Data listing START
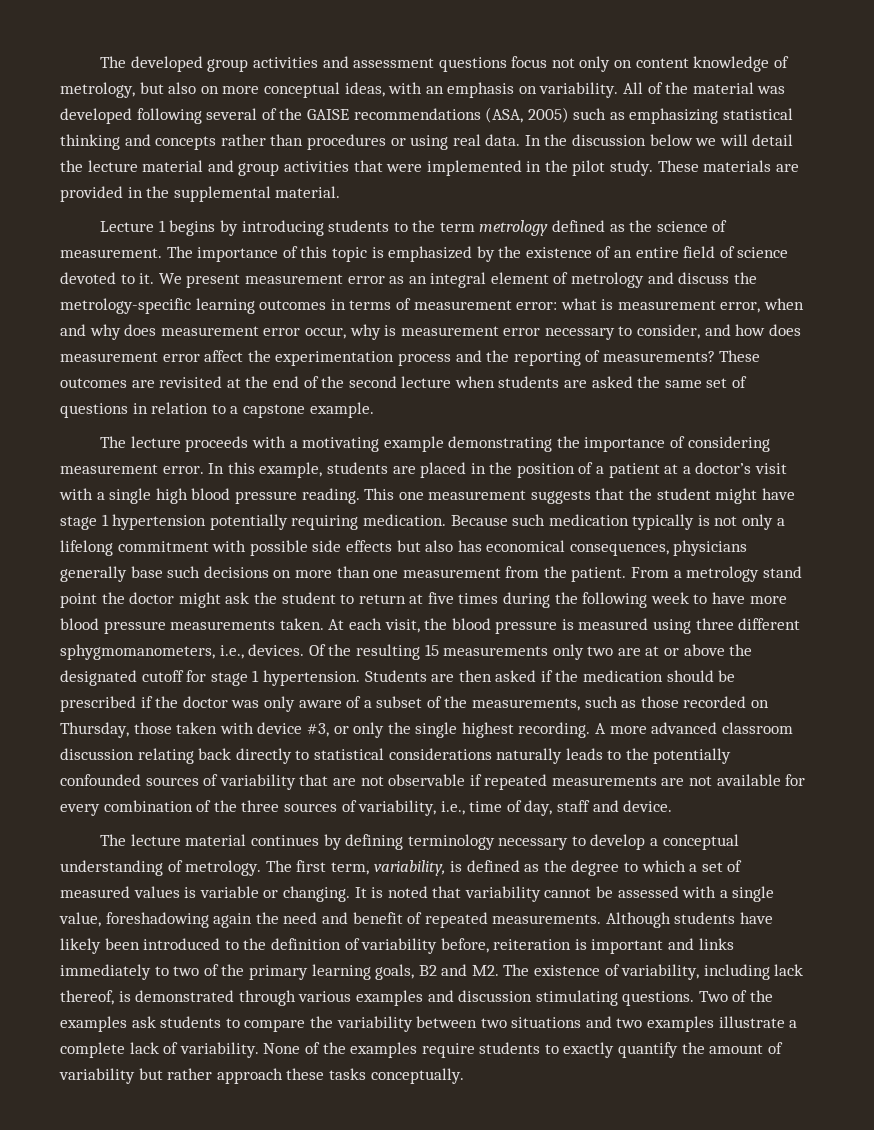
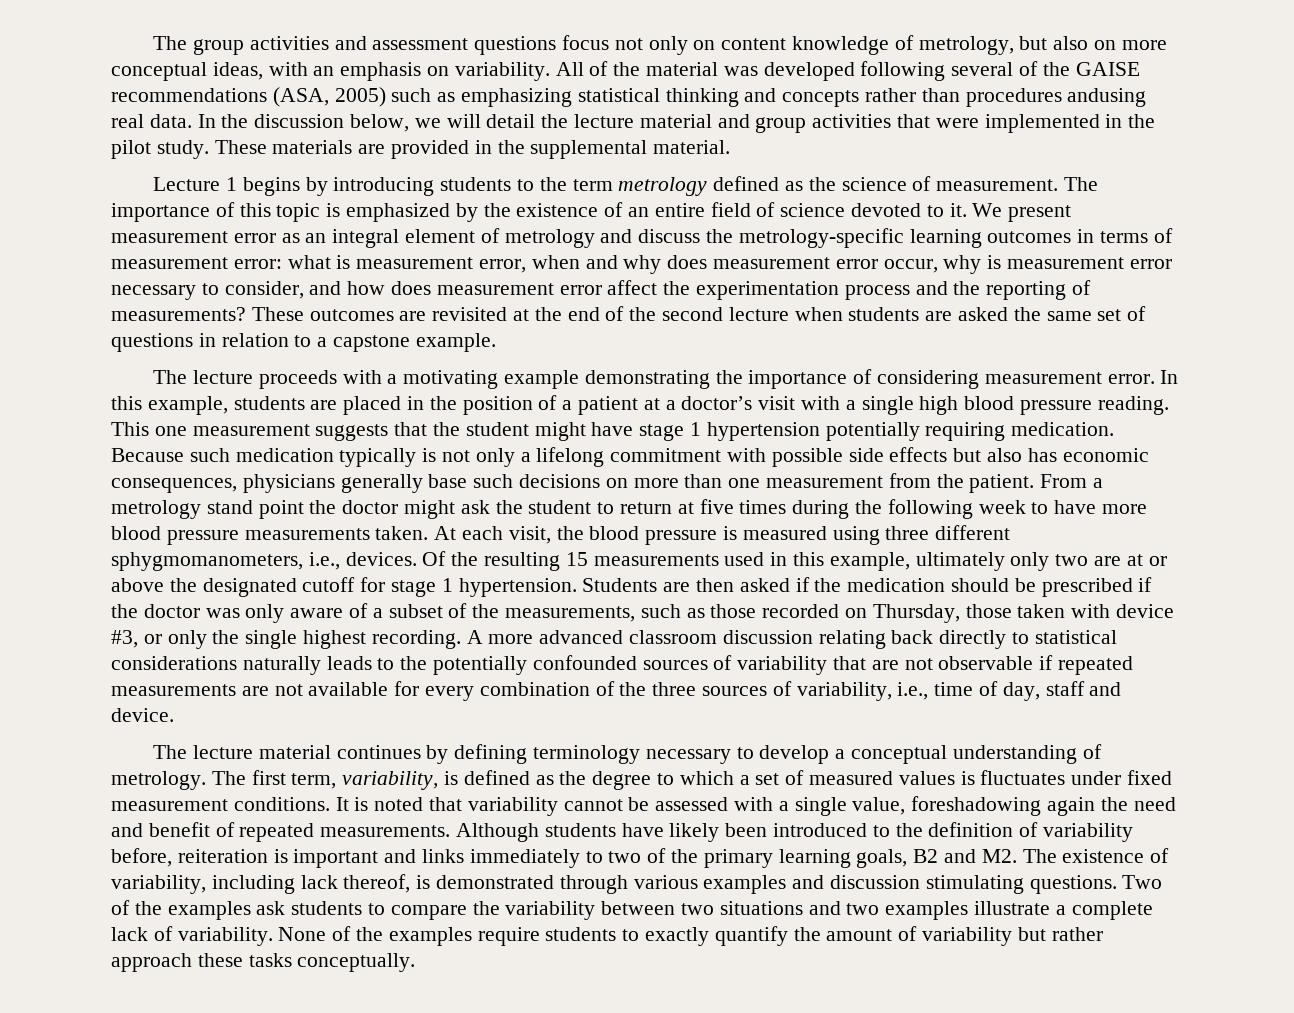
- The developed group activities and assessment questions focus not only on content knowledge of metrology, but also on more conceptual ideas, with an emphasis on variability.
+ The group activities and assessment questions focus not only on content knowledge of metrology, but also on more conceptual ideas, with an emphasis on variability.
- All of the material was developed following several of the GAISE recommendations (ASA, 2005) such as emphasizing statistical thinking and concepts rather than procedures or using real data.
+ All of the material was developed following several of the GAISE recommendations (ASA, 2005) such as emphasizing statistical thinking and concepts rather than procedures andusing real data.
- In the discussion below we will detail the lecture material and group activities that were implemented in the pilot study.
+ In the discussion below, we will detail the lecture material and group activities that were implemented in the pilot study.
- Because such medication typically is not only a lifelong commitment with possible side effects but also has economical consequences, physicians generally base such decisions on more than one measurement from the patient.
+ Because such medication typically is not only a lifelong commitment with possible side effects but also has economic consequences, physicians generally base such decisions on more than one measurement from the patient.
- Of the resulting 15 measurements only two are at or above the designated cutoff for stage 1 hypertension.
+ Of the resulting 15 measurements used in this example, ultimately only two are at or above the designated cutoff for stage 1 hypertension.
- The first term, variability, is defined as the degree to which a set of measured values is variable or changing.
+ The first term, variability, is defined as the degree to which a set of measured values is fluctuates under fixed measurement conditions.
Data listing END
Retype only the lines that run from the first line of the entries above to the line containing "- All of the", both included. Do not carry over any pictures.

> **Expected output**:
- The developed group activities and assessment questions focus not only on content knowledge of metrology, but also on more conceptual ideas, with an emphasis on variability.
+ The group activities and assessment questions focus not only on content knowledge of metrology, but also on more conceptual ideas, with an emphasis on variability.
- All of the material was developed following several of the GAISE recommendations (ASA, 2005) such as emphasizing statistical thinking and concepts rather than procedures or using real data.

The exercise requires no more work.